Stored data:

■ ■ ■ ■ ■

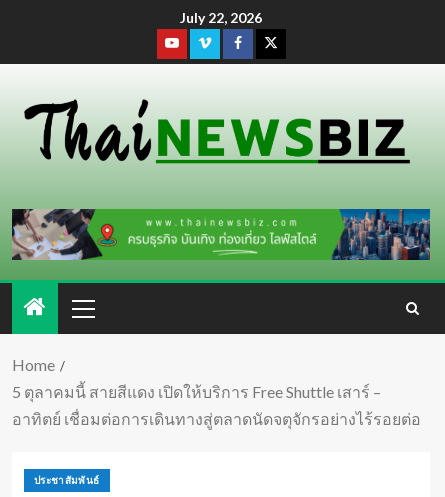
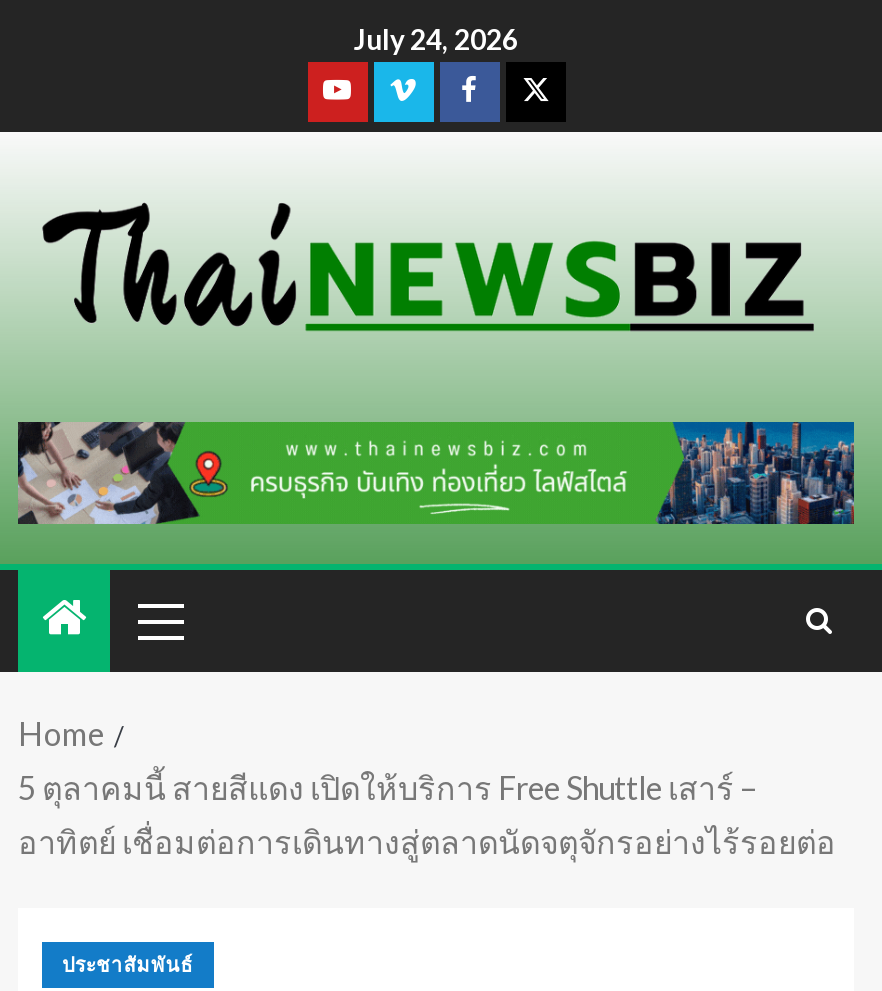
- July 22, 2026
+ July 24, 2026
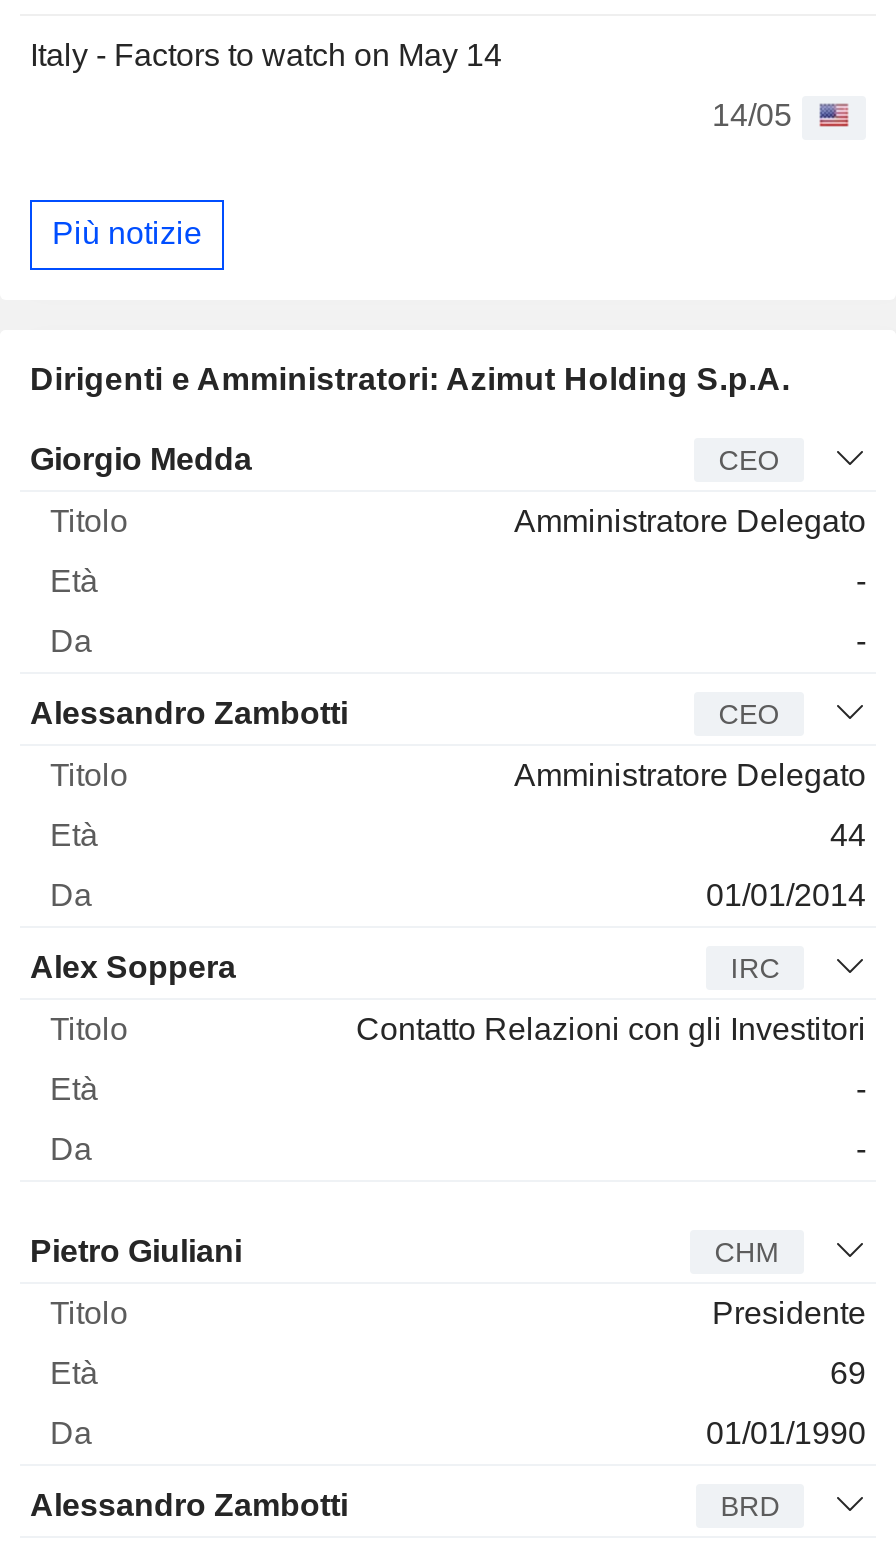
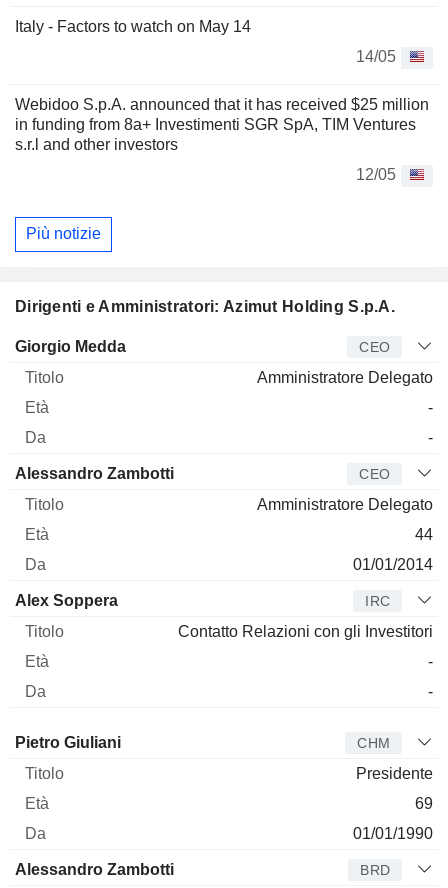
+ Webidoo S.p.A. announced that it has received $25 million
+ in funding from 8a+ Investimenti SGR SpA, TIM Ventures
+ s.r.l and other investors
+ 12/05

■ ■ ■ ■ ■

GOAL OF THE EXERCISE: What is needed is an exact copy of the records above, with no pictures in it.

ANSWER SECTION:
- July 22, 2026
+ July 24, 2026
+ Webidoo S.p.A. announced that it has received $25 million
+ in funding from 8a+ Investimenti SGR SpA, TIM Ventures
+ s.r.l and other investors
+ 12/05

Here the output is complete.